We at Adath Emanu-El believe in the NFTY Convention.  We believe in its lasting value, just as we believe in the lasting value of URJ Camps and the array of programs our congregation and our movement offers young people.  We believe in the NFTY Convention’s power to continue to shape our youngest leaders as they grow in character and confidence.  And we do more than say we believe in it.  Every member of our youth group’s executive board is automatically paid for in full.  Every member of the general board automatically receives half-off the tuition.  Youth group members at large automatically receive quarter-off tuition.  This money is budgeted and is not need-based.  Additional scholarship funds exist for those who request it.

The generosity of the congregation in this regard has a two-fold effect on our teenagers, I believe.  Just as Moses is both humbled and empowered in this week’s Torah portion, Yitro, our teens inevitably come away both with greater feelings of humility and with very real feelings of empowerment.  They see that to be part of a true congregational family is to provide for one another in ways that are genuine and meaningful.  As part of a kehilah kedoshah, we give and we receive.  It is a gesture that teaches some of the best of Jewish values: generosity, modesty, gratitude, and continuity.

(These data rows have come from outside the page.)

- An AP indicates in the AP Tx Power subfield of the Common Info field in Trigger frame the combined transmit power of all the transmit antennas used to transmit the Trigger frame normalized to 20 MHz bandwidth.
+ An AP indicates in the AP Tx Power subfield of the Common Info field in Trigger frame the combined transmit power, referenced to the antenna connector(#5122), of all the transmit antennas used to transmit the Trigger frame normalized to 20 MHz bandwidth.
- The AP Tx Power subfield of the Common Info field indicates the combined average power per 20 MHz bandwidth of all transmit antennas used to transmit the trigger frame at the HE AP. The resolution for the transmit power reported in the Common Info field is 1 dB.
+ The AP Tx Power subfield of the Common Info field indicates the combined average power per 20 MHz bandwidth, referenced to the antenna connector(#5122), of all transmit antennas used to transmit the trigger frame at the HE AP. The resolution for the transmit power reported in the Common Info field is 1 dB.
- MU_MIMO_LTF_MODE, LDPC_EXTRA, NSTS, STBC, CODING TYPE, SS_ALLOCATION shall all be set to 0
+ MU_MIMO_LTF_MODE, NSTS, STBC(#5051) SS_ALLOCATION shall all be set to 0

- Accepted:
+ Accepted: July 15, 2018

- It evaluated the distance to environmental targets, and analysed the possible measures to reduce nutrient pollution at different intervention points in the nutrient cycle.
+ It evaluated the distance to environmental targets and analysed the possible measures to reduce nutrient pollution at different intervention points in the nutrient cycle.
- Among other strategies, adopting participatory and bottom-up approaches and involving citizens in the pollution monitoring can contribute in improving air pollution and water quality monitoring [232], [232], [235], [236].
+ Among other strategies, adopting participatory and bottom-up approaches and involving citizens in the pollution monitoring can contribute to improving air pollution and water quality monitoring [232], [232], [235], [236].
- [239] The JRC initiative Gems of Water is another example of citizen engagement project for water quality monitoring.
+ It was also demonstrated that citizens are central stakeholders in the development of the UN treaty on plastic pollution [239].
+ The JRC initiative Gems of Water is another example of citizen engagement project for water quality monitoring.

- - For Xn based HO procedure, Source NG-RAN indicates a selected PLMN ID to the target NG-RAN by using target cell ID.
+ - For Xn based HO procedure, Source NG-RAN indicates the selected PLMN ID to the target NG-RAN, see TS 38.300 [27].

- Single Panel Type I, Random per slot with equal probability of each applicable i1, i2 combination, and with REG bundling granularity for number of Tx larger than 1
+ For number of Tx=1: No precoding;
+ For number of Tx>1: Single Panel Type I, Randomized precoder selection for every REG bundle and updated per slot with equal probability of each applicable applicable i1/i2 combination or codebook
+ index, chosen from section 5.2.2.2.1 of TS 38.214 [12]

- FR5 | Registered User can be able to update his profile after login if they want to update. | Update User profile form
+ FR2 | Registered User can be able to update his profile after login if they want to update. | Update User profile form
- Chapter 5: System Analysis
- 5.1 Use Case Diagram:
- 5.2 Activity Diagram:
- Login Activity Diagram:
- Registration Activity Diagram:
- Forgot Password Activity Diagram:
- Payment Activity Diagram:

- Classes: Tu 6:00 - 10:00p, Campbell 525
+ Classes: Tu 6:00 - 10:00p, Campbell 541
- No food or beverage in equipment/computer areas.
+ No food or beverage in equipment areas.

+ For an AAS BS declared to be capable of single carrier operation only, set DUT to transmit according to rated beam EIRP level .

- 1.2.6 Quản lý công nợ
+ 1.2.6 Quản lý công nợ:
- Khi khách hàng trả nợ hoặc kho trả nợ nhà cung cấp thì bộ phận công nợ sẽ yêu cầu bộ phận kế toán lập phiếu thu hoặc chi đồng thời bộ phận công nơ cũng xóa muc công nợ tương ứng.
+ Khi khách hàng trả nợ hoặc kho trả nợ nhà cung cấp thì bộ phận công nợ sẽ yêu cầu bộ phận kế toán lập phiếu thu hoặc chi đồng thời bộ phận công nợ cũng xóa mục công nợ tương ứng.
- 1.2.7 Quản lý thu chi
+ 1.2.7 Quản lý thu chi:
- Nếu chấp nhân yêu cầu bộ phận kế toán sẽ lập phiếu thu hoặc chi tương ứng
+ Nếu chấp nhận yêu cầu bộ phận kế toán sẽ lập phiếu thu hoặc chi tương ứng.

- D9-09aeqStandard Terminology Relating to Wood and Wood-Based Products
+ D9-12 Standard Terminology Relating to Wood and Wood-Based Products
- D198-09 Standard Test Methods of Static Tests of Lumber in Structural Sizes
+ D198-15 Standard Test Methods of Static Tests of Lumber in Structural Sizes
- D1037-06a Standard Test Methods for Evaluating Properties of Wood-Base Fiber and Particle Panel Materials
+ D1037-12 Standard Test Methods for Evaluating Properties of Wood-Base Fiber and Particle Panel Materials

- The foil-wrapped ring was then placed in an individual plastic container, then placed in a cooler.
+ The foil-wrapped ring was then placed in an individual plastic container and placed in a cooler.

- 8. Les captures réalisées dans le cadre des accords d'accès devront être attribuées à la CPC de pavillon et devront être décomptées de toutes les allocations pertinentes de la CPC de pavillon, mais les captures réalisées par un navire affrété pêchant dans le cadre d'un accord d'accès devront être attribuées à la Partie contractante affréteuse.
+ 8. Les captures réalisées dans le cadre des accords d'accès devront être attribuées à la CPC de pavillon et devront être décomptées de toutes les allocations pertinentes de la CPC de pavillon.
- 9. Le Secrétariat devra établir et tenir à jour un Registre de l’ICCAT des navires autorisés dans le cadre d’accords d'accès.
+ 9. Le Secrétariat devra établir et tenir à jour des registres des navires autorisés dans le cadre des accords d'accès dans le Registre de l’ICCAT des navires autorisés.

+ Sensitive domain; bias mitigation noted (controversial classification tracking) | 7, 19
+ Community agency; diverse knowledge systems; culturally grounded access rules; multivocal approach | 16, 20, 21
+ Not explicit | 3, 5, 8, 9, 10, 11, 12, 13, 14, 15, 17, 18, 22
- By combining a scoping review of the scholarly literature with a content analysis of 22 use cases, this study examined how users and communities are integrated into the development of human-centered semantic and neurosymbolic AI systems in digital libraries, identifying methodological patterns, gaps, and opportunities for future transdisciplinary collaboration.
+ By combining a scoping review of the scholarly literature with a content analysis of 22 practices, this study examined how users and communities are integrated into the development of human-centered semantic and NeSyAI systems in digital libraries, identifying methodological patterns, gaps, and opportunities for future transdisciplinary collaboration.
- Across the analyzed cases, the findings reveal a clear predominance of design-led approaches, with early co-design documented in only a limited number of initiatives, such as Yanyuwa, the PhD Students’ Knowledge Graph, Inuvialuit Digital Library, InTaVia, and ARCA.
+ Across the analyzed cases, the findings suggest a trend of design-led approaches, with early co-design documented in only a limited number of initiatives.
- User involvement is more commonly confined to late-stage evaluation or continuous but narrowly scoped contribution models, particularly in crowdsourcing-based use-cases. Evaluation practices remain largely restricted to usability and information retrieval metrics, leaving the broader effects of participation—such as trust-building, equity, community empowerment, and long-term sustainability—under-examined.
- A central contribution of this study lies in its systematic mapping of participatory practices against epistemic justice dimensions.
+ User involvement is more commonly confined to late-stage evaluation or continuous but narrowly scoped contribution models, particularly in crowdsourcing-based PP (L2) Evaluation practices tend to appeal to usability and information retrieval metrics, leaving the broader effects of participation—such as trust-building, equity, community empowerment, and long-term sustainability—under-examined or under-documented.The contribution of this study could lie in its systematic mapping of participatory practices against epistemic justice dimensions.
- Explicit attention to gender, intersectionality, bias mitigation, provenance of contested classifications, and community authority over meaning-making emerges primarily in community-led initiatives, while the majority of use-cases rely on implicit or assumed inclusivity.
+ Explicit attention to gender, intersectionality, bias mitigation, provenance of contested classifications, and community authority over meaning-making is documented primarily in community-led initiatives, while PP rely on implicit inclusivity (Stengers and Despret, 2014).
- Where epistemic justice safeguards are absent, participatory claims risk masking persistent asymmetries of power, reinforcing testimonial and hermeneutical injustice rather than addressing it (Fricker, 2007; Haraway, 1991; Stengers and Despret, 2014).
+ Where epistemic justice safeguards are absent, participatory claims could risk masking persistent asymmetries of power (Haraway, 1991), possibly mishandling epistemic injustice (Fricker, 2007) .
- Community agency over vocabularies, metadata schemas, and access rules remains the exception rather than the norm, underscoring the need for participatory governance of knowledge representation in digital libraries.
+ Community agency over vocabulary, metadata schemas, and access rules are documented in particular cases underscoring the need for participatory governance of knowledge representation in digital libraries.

The teenagers return standing taller.

I am incredibly proud of the nearly dozen young people from Adath Emanu-El who will soon spend a long weekend in Los Angeles, squinting into the glow of a radiant and living Reform Judaism.  They will come back to their people, like Moses, more ready to lead us, more ready to face the years ahead, and more ready to live a Judaism of substance and of spirit.

Rabbi Benjamin David is the senior rabbi of Adath Emanu-El in Mt Laurel, NJ.  He is married to Lisa David, who is associate director of camping for the URJ.  They are the parents of Noa, Elijah, and Samuel.  Rabbi David is also the co-founder of Running Rabbis, a non-profit initiative that seeks to engage clergy of all denominations in acts of tikkun olam.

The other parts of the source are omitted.